The Malaysia Agreement or the Agreement relating to Malaysia between United Kingdom of Great Britain and Northern Ireland, Federation of Malaya, North Borneo, Sarawak and Singapore (MA63) was the agreement which combined North Borneo, Sarawak, and Singapore with the existing states of the Federation of Malaya, the resulting union being named Malaysia. Singapore was later expelled from Malaysia, becoming an independent state on 9 August 1965.

Background 
The Malayan Union was established by the British Malaya and comprised the Federated Malay States of Perak, Selangor, Negeri Sembilan, Pahang; the Unfederated Malay States of Kedah, Perlis, Kelantan, Terengganu, Johor; and the Straits Settlements of Penang and Malacca.  It came into being in 1946, through a series of agreements between the United Kingdom and the Malayan Union. The Malayan Union was superseded by the Federation of Malaya on 1 February 1948, and achieved independence within the Commonwealth of Nations on 31 August 1957.

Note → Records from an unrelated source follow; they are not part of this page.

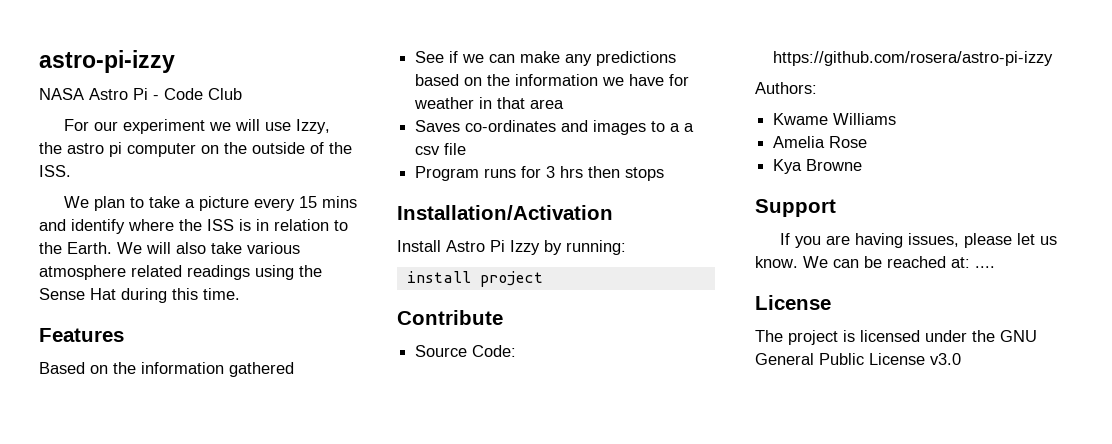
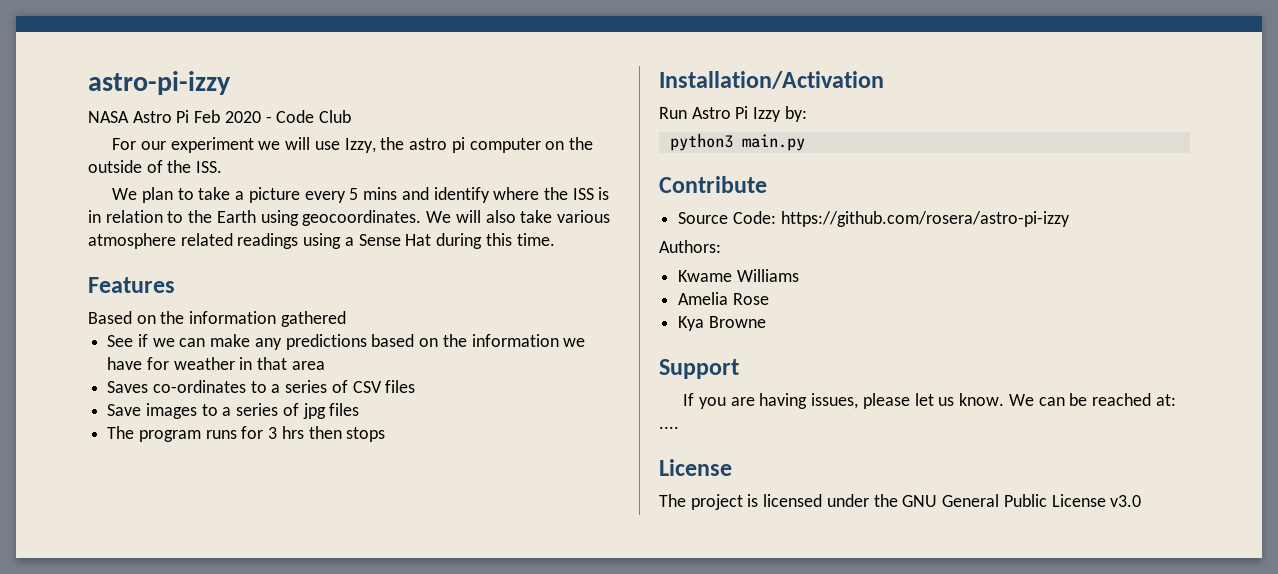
(148, 94) none -> [194,110,261,123] Feb 2020
[298,196,317,208] 15 -> [349,188,359,200] 5
[67,242,112,254] Earth. -> [216,210,422,226] Earth using geocoordinates.
[299,265,322,277] the -> [344,237,354,246] a
[561,120,695,135] [415,143,467,155] [415,166,480,181] and images to a a csv file // Program -> [250,380,416,393] [107,403,360,419] [107,426,201,442] to a series of CSV files // Save images to a series of jpg files // The program
[397,240,441,252] Install -> [659,107,687,119] Run
[544,240,626,255] [406,271,543,287] by running: // install project -> [784,106,807,122] [669,133,805,151] by: // python3 main.py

After the end of the Second World War, decolonisation became the societal goal of the peoples under colonial regimes aspiring to achieve self-determination.  The Special Committee on Decolonisation (also known as the U.N. Special Committee of the 24 on Decolonisation, reflected in the United Nations General Assembly's proclamation on 14 December 1960 of the Declaration on the Granting of Independence to Colonial Countries and Peoples hereinafter, the Committee of 24, or simply, the Decolonisation Committee) was established in 1961 by the General Assembly of the United Nations with the purpose of monitoring implementation of the Declaration on the Granting of Independence to Colonial Countries and Peoples and to make recommendations on its application. The committee is also a successor to the former Committee on Information from Non-Self-Governing Territories. Hoping to speed the progress of decolonisation, the General Assembly had adopted in 1960 the Resolution 1514, also known as the "Declaration on the Granting of Independence to Colonial Countries and Peoples" or simply "Declaration on Decolonisation". It stated that all people have a right to self-determination and proclaimed that colonialism should be brought to a speedy and unconditional end.

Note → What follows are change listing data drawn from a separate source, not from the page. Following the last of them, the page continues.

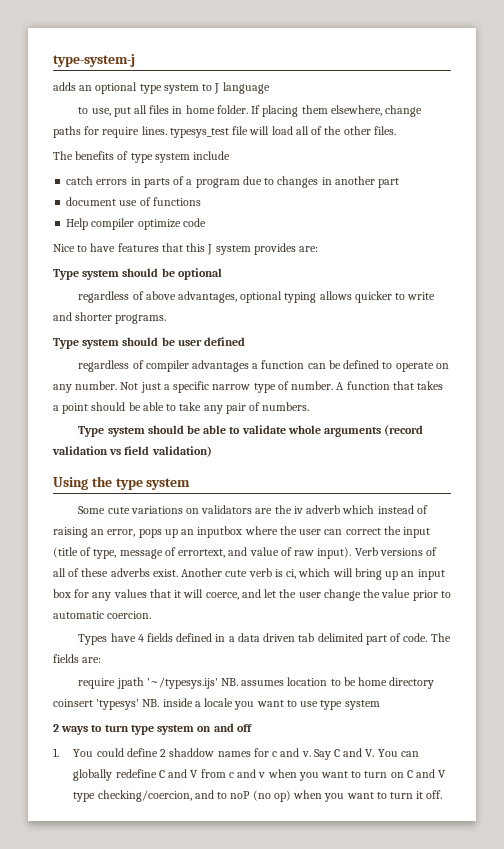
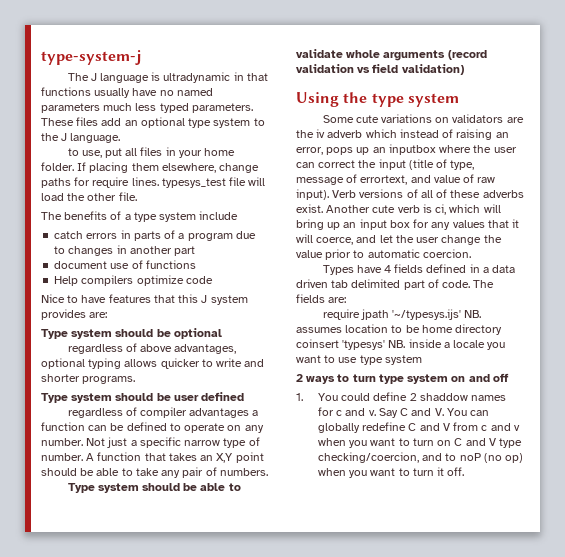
[53,82,76,91] adds -> [67,72,268,83] [41,87,213,98] [41,103,253,113] [41,117,122,126] The J language is ultradynamic in that functions usually have no named parameters much less typed parameters. These files add
[214,82,270,94] J language -> [41,133,121,143] the J language.
(183, 110) none -> [178,150,202,158] your
[295,126,323,135] all of -> (64, 197) none
[373,126,396,135] files. -> [118,192,137,201] file.
(129, 155) none -> [124,214,131,220] a
[91,218,135,230] compiler -> [81,275,134,286] compilers
[53,405,59,411] a -> [200,453,234,463] an X,Y

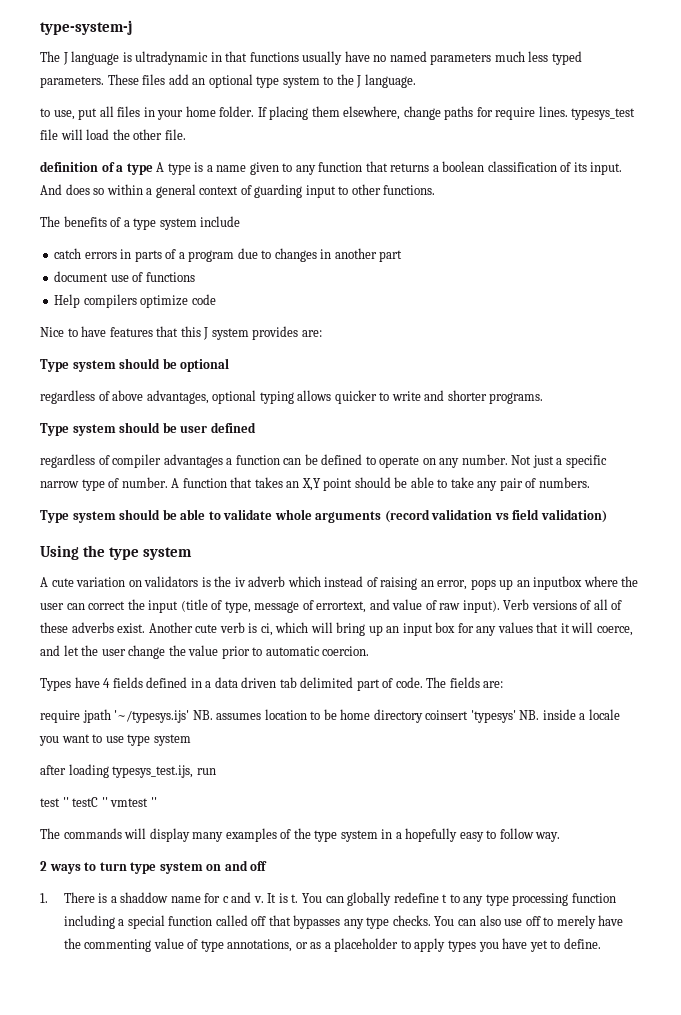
(137, 196) none -> [40,161,623,175] [40,184,436,198] // definition of a type A type is a name given to any function that returns a boolean classification of its input. And does so within a general context of guarding input to other functions.
[322,114,433,123] Some cute variations -> [40,577,126,587] A cute variation
[506,117,524,123] are -> [201,577,211,587] is
(422, 360) none -> [40,764,216,778] [40,797,157,807] [40,828,561,842] // after loading typesys_test.ijs, run // test '' testC '' vmtest '' // The commands will display many examples of the type system in a hopefully easy to follow way.
[317,392,507,401] [317,407,490,418] [317,422,520,433] [317,438,523,448] [317,452,524,463] [317,467,465,478] You could define 2 shaddow names for c and v. Say C and V. You can globally redefine C and V from c and v when you want to turn on C and V type checking/coercion, and to noP (no op) when you want to turn it off. -> [63,892,616,906] [63,915,624,929] [63,938,601,952] There is a shaddow name for c and v. It is t. You can globally redefine t to any type processing function including a special function called off that bypasses any type checks. You can also use off to merely have the commenting value of type annotations, or as a placeholder to apply types you have yet to define.

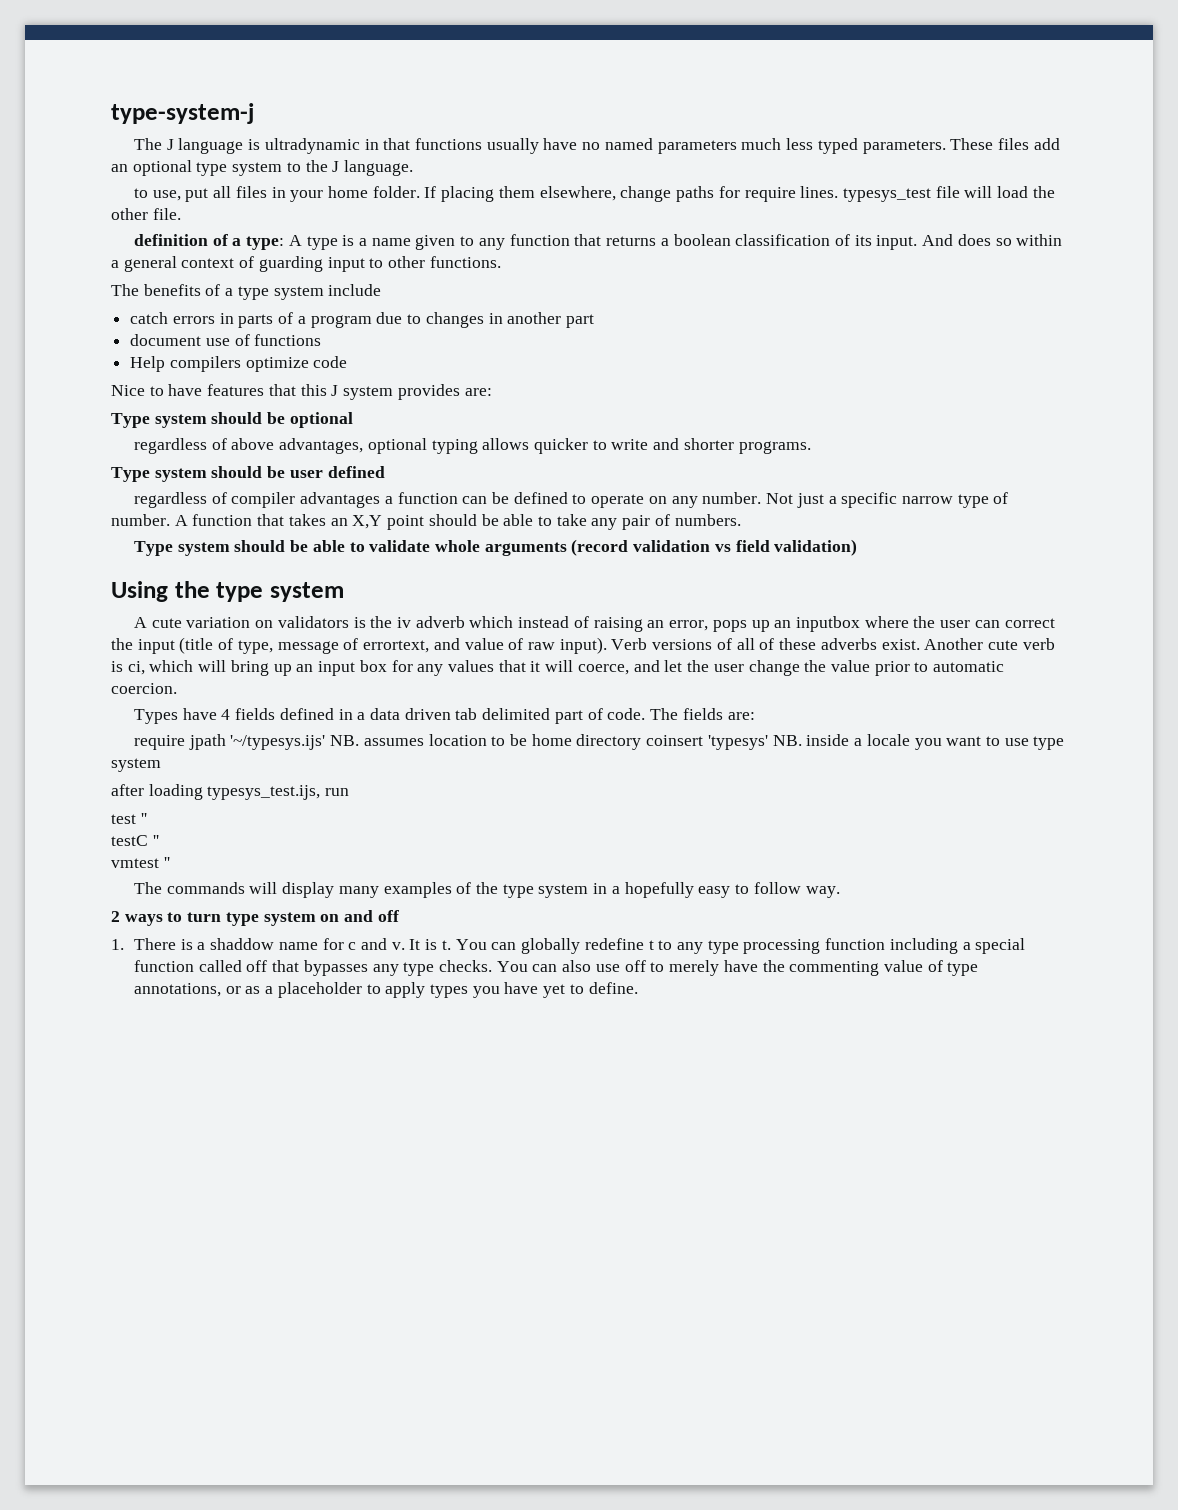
[126,163,153,175] type -> [246,236,285,250] type:
(69, 802) none -> (147, 818) //
(108, 802) none -> (159, 840) //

Under the Malaysia Agreement signed between Great Britain and the Federation of Malaya, Britain would enact an act to relinquish sovereign control over Singapore, Sarawak and North Borneo (now Sabah). This was accomplished through the enactment of the Malaysia Act 1963, clause 1(1) of which states that on Malaysia Day, "Her Majesty’s sovereignty and jurisdiction in respect of the new states shall be relinquished so as to vest in the manner agreed".

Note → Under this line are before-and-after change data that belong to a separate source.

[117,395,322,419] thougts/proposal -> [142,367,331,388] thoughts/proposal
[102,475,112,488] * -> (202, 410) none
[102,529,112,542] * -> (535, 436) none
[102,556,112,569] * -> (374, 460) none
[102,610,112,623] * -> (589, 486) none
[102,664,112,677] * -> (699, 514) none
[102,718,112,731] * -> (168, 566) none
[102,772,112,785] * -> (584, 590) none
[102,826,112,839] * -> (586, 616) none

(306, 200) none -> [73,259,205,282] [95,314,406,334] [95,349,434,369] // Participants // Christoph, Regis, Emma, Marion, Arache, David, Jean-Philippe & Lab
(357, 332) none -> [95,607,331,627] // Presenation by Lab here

Decolonisation, self-determination and referendum 

The issue of self-determination with respect to the peoples of North Borneo, Sarawak, and Singapore formed the bedrock of yet another challenge to the formation of the Federation of Malaysia. Under the Joint Statement issued by the British and Malayan Federal Governments on 23 November 1961, clause 4 provided: Before coming to any final decision it is necessary to ascertain the views of the peoples. It has accordingly been decided to set up a Commission to carry out this task and to make recommendations ........

In the spirit of ensuring that decolonisation was carried in accordance with the wishes of the peoples of North Borneo, the
British Government, working with the Federation of Malaya Government, appointed a Commission of Enquiry for North Borneo and Sarawak in January 1962 to determine if the people supported the proposal to create a Federation of Malaysia. The five-man team, which comprised two Malayans and three British representatives, was headed by Lord Cobbold.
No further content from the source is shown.